Just as production started on location in Kentucky, it emerged that a real EPA investigation was taking place nearby. Steven Seagal invited the EPA official to visit the set so he could chat with him about environmental issues and what he did.
Warner Bros. wanted to make sure that Fire Down Below has the same fast pace and short running time like all the other Steven Seagal films he made for them in the previous years, so just like they did with all of those films, they heavily re-edited the movie and deleted lot of the plot and character scenes. They also removed several big action sequences, on which much of the $60 million budget was spent.

These include opening action sequence involving Taggart and his partner Frank, who originally had lot more scenes but those were removed and entire original opening of the film was re-edited into few minutes long opening montage in the final cut of the film.
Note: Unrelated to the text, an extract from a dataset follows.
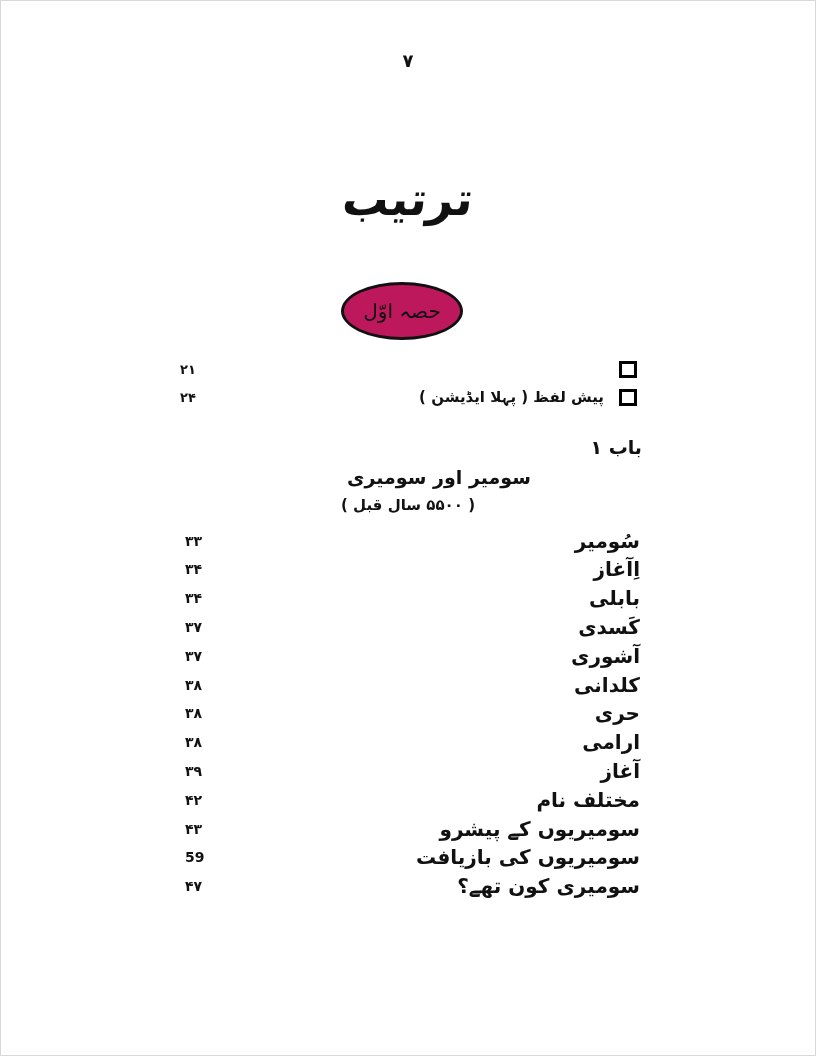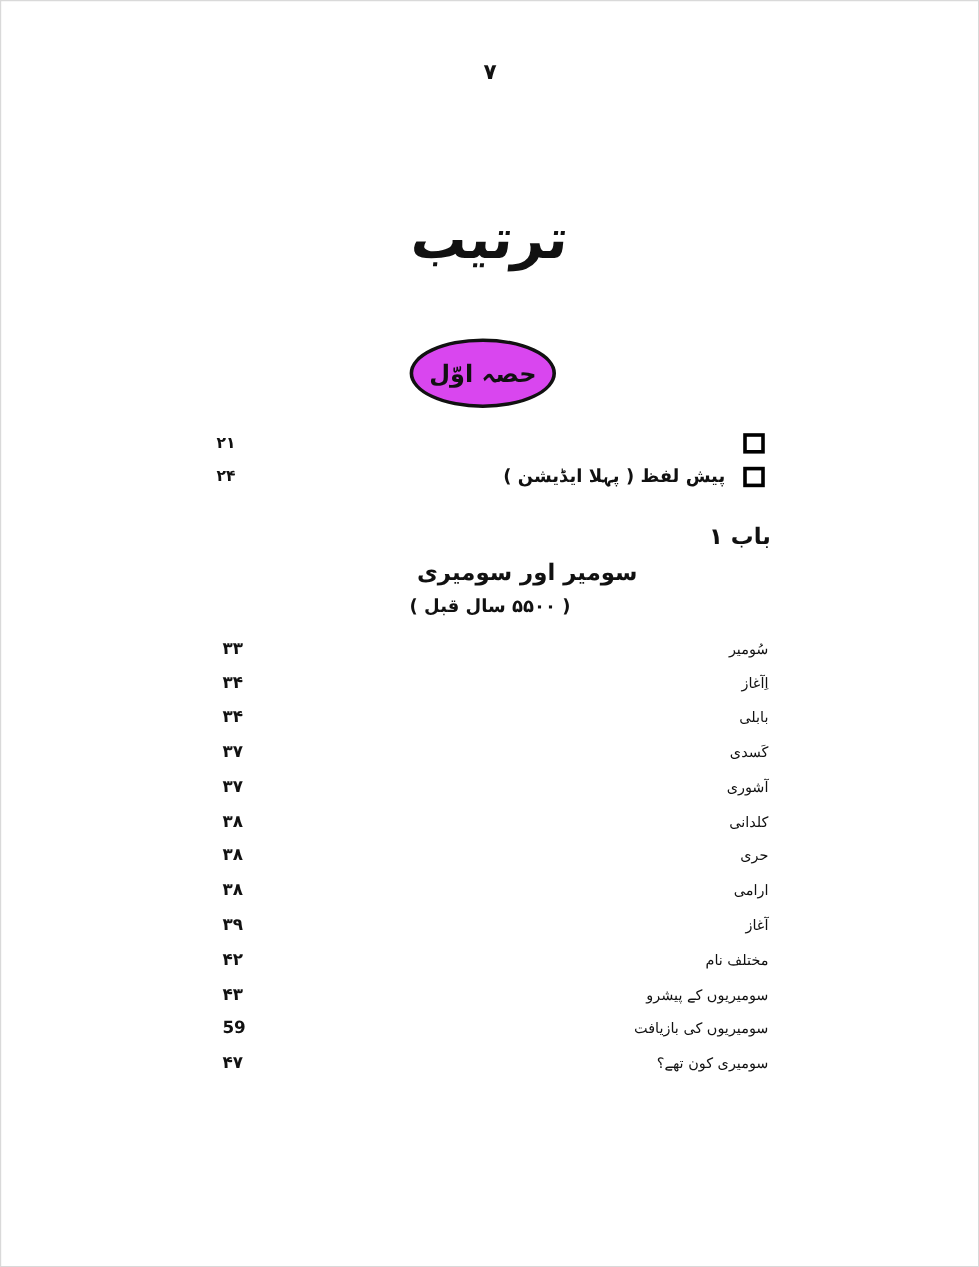"حصہ اوّل" .part-badge { background: #d946ef -> #be185d; font-weight: 700 -> 400 }
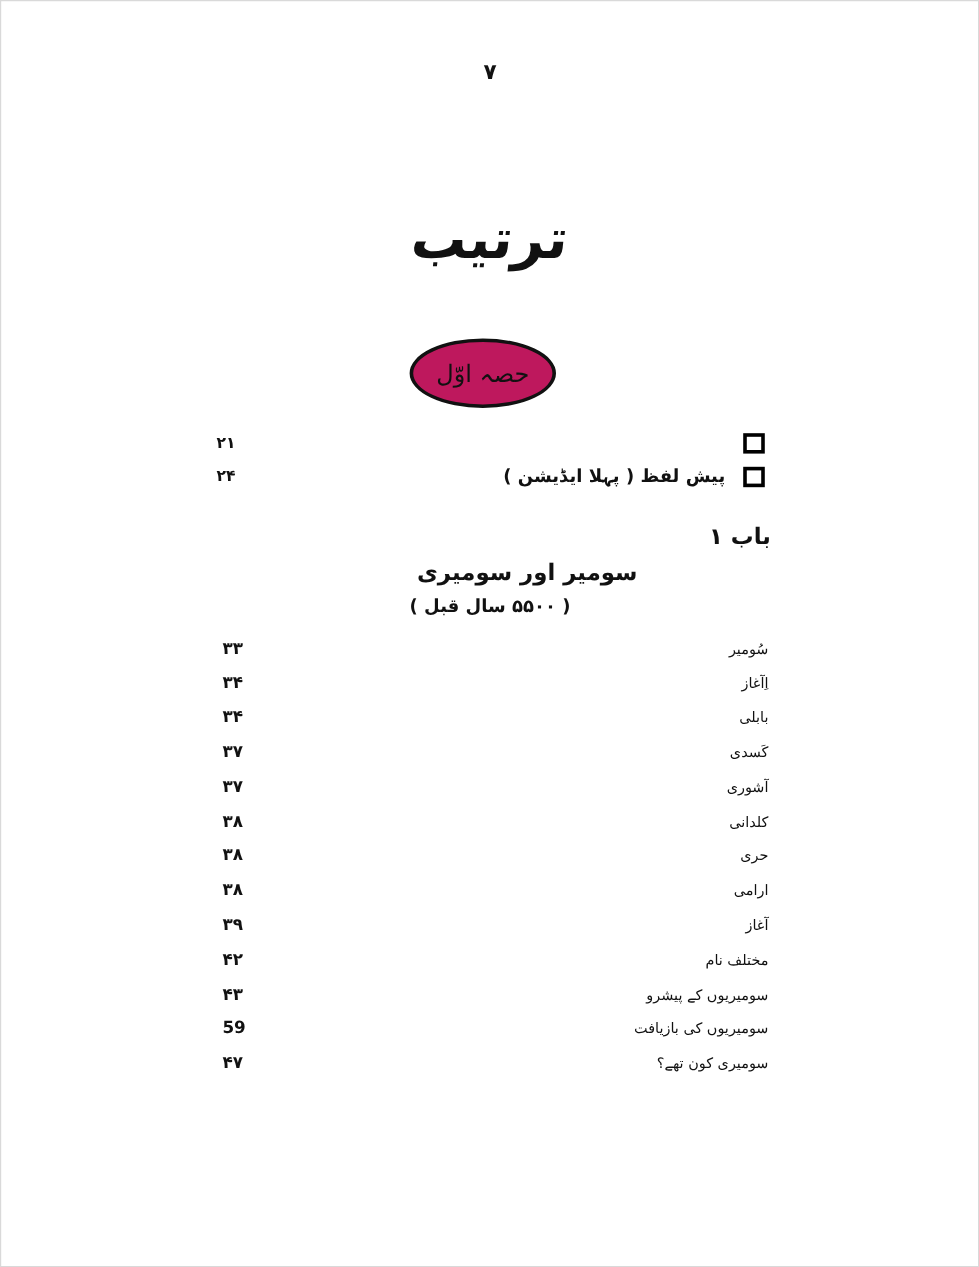"سُومیر" .toc-label { font-size: 12px -> 20px; font-weight: 400 -> 700 }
Other deleted action sequences include really big and complicated chase scene which took place at night in woods and hills and it involved police cars chasing tanker truck full of toxic waste which eventually crashes into a train on the river bridge. Scene where Taggart kills second corrupt FBI agent by burning him alive in gas station explosion was also cut out and changed so that in the film he leaves him alive. Trailers for the film show many parts of deleted and alternate scenes including deleted action sequences.
When Bruce Willis was attached as the lead, the screenplay by Jeb Staurt, was more a drama with detective elements. When Seagal came aboard after Willis departed, writer Phillip Morton was brought in to convert the material into an action film that incorporated the genre staples Seagal was famous for.
In Spain this movie was promoted as a sequel to On Deadly Ground (1994), hence the Spanish title, "En tierra peligrosa 2".